Top of RAW DATA

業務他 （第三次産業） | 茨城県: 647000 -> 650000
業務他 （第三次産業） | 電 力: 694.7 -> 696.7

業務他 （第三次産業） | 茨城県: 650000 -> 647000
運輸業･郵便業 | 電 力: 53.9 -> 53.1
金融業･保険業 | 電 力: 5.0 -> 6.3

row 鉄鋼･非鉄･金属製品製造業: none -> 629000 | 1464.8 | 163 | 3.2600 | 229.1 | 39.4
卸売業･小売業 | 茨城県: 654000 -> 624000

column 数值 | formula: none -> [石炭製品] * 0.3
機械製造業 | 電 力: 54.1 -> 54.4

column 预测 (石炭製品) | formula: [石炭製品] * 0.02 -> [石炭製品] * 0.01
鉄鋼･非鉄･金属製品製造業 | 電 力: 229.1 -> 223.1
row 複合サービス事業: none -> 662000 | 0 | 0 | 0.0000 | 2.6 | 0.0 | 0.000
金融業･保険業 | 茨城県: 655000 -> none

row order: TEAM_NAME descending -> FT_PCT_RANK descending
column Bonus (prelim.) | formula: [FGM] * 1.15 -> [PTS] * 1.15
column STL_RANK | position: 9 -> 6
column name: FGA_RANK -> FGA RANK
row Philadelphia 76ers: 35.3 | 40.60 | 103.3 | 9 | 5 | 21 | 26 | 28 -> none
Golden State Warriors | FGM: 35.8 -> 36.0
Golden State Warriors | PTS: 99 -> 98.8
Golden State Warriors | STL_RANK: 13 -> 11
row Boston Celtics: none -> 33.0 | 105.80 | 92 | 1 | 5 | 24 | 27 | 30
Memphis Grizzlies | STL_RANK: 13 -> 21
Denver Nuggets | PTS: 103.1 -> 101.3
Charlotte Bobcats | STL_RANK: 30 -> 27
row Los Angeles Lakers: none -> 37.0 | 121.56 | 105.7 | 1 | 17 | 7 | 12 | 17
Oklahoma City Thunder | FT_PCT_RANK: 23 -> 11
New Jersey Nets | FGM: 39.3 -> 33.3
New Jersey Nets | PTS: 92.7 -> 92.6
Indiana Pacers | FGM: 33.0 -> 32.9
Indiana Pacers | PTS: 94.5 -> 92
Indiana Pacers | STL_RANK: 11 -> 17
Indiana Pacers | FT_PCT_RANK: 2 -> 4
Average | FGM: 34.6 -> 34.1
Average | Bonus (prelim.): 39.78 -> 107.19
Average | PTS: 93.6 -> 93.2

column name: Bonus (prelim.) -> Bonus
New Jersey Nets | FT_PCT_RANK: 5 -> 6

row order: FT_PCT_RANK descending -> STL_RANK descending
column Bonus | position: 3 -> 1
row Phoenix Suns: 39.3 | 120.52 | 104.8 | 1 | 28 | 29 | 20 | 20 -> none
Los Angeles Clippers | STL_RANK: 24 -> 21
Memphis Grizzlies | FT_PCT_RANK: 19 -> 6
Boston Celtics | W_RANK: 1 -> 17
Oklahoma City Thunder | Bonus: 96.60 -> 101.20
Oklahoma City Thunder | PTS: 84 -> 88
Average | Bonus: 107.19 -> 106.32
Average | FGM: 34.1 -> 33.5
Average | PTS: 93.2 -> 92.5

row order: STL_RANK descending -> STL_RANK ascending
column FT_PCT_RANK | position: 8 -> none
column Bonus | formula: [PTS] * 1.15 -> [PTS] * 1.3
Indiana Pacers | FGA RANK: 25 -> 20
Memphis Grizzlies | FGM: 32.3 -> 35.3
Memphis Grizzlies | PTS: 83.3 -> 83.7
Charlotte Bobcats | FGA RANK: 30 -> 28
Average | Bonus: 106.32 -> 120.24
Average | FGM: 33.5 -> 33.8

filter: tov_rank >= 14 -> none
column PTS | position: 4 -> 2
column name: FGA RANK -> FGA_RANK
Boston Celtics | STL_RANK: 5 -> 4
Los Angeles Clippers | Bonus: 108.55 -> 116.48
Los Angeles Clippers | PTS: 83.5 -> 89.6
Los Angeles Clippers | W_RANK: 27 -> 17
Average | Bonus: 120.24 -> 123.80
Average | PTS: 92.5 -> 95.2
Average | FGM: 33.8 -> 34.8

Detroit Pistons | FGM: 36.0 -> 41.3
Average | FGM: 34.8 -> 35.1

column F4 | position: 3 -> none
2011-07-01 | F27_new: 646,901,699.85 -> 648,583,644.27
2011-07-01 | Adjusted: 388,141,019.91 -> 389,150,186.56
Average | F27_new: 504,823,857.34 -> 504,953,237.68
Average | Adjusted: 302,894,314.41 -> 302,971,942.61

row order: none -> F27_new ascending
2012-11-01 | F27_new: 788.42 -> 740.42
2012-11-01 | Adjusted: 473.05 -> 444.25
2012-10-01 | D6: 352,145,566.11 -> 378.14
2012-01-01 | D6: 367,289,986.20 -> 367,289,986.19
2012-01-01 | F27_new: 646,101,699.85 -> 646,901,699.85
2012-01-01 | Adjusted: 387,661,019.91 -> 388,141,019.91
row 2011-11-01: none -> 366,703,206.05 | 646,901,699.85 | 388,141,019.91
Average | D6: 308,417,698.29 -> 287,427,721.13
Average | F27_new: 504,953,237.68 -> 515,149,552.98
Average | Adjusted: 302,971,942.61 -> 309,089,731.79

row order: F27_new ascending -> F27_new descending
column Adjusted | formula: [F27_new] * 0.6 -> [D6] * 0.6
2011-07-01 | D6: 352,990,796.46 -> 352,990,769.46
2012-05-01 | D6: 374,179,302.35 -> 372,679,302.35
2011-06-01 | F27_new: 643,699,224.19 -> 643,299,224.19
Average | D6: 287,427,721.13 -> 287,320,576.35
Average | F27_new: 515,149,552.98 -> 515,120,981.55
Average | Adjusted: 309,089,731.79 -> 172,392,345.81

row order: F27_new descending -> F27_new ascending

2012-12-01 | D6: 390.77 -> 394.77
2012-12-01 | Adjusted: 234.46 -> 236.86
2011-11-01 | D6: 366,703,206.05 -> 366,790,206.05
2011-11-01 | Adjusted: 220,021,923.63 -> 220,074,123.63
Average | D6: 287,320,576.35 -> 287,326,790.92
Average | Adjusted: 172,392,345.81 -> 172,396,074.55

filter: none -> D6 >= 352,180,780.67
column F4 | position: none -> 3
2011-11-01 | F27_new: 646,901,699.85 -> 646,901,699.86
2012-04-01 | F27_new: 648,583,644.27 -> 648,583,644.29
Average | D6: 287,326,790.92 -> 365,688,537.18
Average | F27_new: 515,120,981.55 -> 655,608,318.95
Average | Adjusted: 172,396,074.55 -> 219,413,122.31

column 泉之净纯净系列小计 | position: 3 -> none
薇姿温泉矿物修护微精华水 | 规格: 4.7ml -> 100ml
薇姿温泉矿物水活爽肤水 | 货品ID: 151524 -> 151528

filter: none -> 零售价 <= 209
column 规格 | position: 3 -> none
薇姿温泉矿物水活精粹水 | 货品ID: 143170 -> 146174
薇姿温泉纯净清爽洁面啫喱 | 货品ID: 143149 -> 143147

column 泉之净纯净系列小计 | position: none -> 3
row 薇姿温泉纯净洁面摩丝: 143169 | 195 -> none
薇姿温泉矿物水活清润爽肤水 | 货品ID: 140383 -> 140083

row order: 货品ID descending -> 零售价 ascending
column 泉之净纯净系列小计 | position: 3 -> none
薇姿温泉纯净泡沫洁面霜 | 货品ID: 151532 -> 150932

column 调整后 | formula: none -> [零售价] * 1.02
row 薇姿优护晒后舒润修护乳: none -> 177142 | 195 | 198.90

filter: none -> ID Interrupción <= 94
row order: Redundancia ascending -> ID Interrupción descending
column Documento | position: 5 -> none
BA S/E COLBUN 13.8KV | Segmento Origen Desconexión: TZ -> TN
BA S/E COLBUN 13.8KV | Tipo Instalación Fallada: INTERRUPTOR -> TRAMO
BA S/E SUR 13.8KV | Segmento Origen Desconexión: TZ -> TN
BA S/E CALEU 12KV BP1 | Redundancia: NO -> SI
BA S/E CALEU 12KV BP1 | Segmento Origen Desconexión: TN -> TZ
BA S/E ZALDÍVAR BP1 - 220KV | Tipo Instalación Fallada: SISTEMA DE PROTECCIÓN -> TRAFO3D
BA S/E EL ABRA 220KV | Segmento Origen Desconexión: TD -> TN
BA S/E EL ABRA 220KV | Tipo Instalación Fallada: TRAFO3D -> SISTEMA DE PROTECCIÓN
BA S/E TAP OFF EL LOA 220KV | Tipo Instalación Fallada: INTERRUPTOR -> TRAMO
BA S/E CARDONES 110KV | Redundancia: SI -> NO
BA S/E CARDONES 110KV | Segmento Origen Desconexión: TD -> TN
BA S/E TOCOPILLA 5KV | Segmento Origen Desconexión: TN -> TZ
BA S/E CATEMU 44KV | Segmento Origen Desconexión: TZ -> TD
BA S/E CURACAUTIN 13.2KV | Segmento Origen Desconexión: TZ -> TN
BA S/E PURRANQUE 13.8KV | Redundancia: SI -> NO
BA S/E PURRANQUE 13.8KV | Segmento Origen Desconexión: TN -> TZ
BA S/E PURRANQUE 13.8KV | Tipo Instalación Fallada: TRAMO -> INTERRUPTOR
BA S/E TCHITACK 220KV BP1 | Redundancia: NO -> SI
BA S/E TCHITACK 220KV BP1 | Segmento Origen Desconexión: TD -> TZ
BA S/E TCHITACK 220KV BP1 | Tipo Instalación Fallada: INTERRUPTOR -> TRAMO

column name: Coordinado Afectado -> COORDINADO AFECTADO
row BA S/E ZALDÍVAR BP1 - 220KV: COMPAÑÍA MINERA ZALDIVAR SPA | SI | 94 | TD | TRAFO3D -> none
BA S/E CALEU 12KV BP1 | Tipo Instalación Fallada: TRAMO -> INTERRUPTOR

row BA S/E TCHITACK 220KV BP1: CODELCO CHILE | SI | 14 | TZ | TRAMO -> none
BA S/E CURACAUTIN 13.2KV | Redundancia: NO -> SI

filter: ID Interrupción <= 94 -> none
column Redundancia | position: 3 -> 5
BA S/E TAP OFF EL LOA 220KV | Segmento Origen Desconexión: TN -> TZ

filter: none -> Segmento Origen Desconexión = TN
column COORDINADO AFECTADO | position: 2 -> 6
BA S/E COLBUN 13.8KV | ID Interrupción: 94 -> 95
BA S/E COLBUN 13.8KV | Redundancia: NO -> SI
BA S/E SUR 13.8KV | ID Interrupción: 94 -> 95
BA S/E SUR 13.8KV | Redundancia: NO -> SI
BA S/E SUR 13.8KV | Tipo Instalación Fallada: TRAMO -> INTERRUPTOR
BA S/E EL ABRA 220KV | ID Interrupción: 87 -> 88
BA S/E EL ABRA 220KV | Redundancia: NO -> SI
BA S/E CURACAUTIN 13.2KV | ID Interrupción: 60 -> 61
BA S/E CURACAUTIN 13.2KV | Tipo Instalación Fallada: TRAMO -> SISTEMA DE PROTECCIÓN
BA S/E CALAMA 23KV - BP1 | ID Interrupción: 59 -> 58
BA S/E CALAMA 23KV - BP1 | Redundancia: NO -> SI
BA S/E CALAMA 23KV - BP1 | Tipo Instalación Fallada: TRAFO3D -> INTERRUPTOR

Bottom of RAW DATA

PROBLEM TO SOLVE> Copy exactly the stretch of data above from the line with "Average | D6: 287,320,576.35" through the line with "BA S/E TAP OFF EL LOA 220KV | Tipo", and omit all other lines.

ANSWER>
Average | D6: 287,320,576.35 -> 287,326,790.92
Average | Adjusted: 172,392,345.81 -> 172,396,074.55

filter: none -> D6 >= 352,180,780.67
column F4 | position: none -> 3
2011-11-01 | F27_new: 646,901,699.85 -> 646,901,699.86
2012-04-01 | F27_new: 648,583,644.27 -> 648,583,644.29
Average | D6: 287,326,790.92 -> 365,688,537.18
Average | F27_new: 515,120,981.55 -> 655,608,318.95
Average | Adjusted: 172,396,074.55 -> 219,413,122.31

column 泉之净纯净系列小计 | position: 3 -> none
薇姿温泉矿物修护微精华水 | 规格: 4.7ml -> 100ml
薇姿温泉矿物水活爽肤水 | 货品ID: 151524 -> 151528

filter: none -> 零售价 <= 209
column 规格 | position: 3 -> none
薇姿温泉矿物水活精粹水 | 货品ID: 143170 -> 146174
薇姿温泉纯净清爽洁面啫喱 | 货品ID: 143149 -> 143147

column 泉之净纯净系列小计 | position: none -> 3
row 薇姿温泉纯净洁面摩丝: 143169 | 195 -> none
薇姿温泉矿物水活清润爽肤水 | 货品ID: 140383 -> 140083

row order: 货品ID descending -> 零售价 ascending
column 泉之净纯净系列小计 | position: 3 -> none
薇姿温泉纯净泡沫洁面霜 | 货品ID: 151532 -> 150932

column 调整后 | formula: none -> [零售价] * 1.02
row 薇姿优护晒后舒润修护乳: none -> 177142 | 195 | 198.90

filter: none -> ID Interrupción <= 94
row order: Redundancia ascending -> ID Interrupción descending
column Documento | position: 5 -> none
BA S/E COLBUN 13.8KV | Segmento Origen Desconexión: TZ -> TN
BA S/E COLBUN 13.8KV | Tipo Instalación Fallada: INTERRUPTOR -> TRAMO
BA S/E SUR 13.8KV | Segmento Origen Desconexión: TZ -> TN
BA S/E CALEU 12KV BP1 | Redundancia: NO -> SI
BA S/E CALEU 12KV BP1 | Segmento Origen Desconexión: TN -> TZ
BA S/E ZALDÍVAR BP1 - 220KV | Tipo Instalación Fallada: SISTEMA DE PROTECCIÓN -> TRAFO3D
BA S/E EL ABRA 220KV | Segmento Origen Desconexión: TD -> TN
BA S/E EL ABRA 220KV | Tipo Instalación Fallada: TRAFO3D -> SISTEMA DE PROTECCIÓN
BA S/E TAP OFF EL LOA 220KV | Tipo Instalación Fallada: INTERRUPTOR -> TRAMO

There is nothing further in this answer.